How Power Pretends Not to Notice What It Normalises
By Jayde

There are excuses, and then there are confessions dressed up as excuses. When a president says he approved the sharing of a video containing racist imagery of Barack and Michelle Obama but “didn’t see the part people don’t like,” he is not denying responsibility.
We the people did not care too much for your portrayal as a child molester in the Epstein files which you and your lazy and inept administration are so valiantly trying to cover up. Yet somehow accidentally released.
Complete morons.
Trump is quietly confirming how little attention he pays to the damage he authorises.
This is not a defence rooted in ignorance, no, no, it is one rooted in indifference.
Racism, in this telling, is not shocking enough to interrupt the flow of content.
It is background.
It passes through approvals unnoticed, unchallenged, unremarked until the public reacts.
Only then does it become “the part people don’t like.”
The phrase itself is revealing.
Not wrong.
Not racist.
Not unacceptable.
Merely “the part people don’t like.” This is the language of a man who understands optics but rejects ethics, who measures harm not by its impact but by its reception.
Racism is treated not as a moral failure, but as a public relations inconvenience.
In any functioning system of responsibility, approving something you did not review would be grounds for removal.
In politics, we are told it is a shrug.
The bar has sunk so low that we are expected to applaud a denial that does not even attempt to be credible.
Leadership has been reduced to selective vision.
What makes this moment so corrosive is its banality. There is no attempt to shock, no effort to provoke debate. Racism is simply allowed to circulate as part of the political bloodstream.
It is neither challenged nor corrected, only distanced from after the fact, like a spill someone else is expected to clean up.
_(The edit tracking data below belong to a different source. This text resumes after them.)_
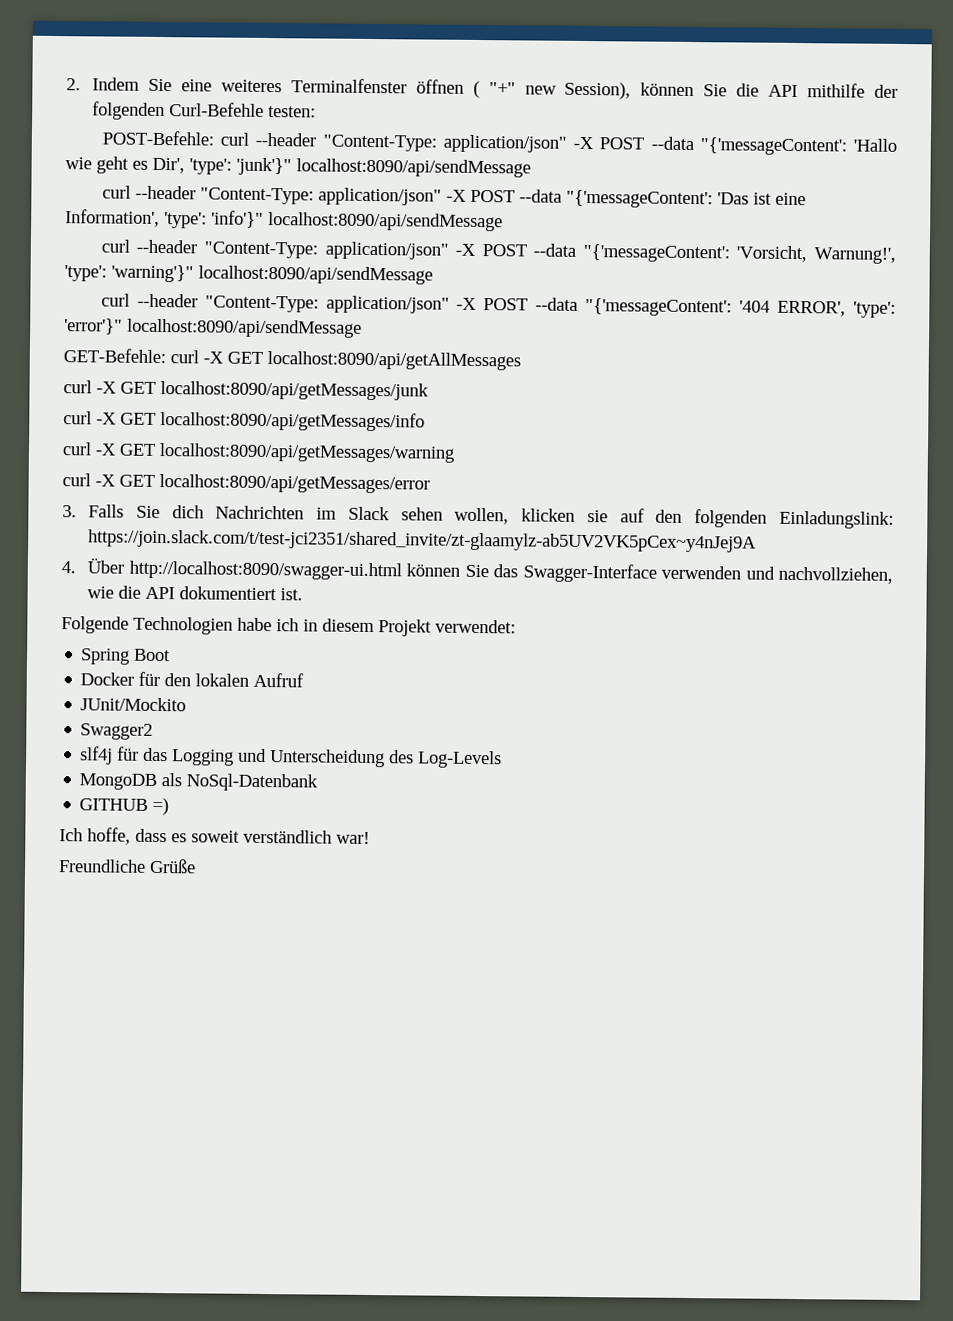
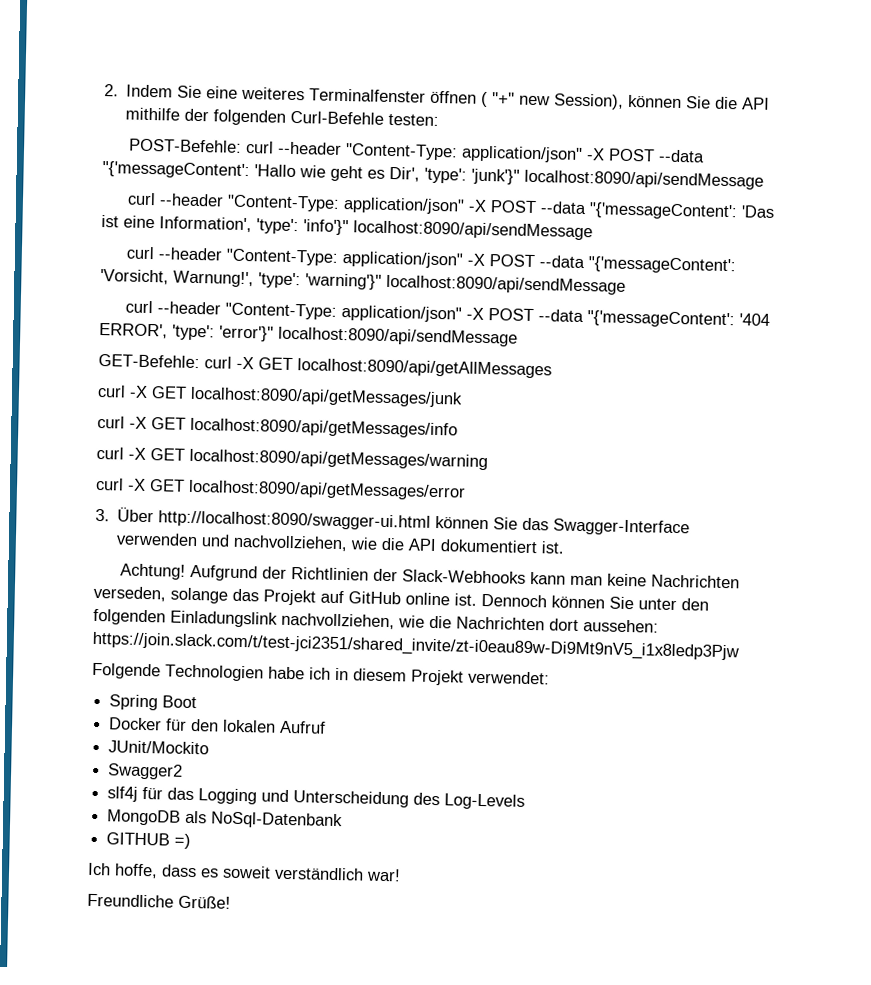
- 3. Falls Sie dich Nachrichten im Slack sehen wollen, klicken sie auf den folgenden Einladungslink: https://join.slack.com/t/test-jci2351/shared_invite/zt-glaamylz-ab5UV2VK5pCex~y4nJej9A
- 4. Über http://localhost:8090/swagger-ui.html können Sie das Swagger-Interface verwenden und nachvollziehen, wie die API dokumentiert ist.
+ 3. Über http://localhost:8090/swagger-ui.html können Sie das Swagger-Interface verwenden und nachvollziehen, wie die API dokumentiert ist.
+ Achtung! Aufgrund der Richtlinien der Slack-Webhooks kann man keine Nachrichten verseden, solange das Projekt auf GitHub online ist. Dennoch können Sie unter den folgenden Einladungslink nachvollziehen, wie die Nachrichten dort aussehen: https://join.slack.com/t/test-jci2351/shared_invite/zt-i0eau89w-Di9Mt9nV5_i1x8ledp3Pjw
- Freundliche Grüße
+ Freundliche Grüße!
This is how democratic decay actually looks.
Not loud, not sudden, not theatrical.
Just a steady erosion of expectation.
Each excuse trains the public to accept less scrutiny, less care, less decency.
Each incident reframes the unacceptable as unfortunate but tolerable.
A president does not need to personally create racist content to be responsible for its spread.
Power carries a duty of attention.
When that duty is abandoned, what follows is not leadership but negligence masquerading as authority. “I didn’t see it” is not an explanation, it is an indictment.
The real scandal is not the video, but the precedent that racism involving the Obamas can pass through the highest office in the United States as an oversight, that accountability is optional, and that citizens should lower their standards accordingly.
Democracies do not fail when norms are broken. They fail when those in power insist that noticing no longer matters and when the public is told to accept that blindness as governance.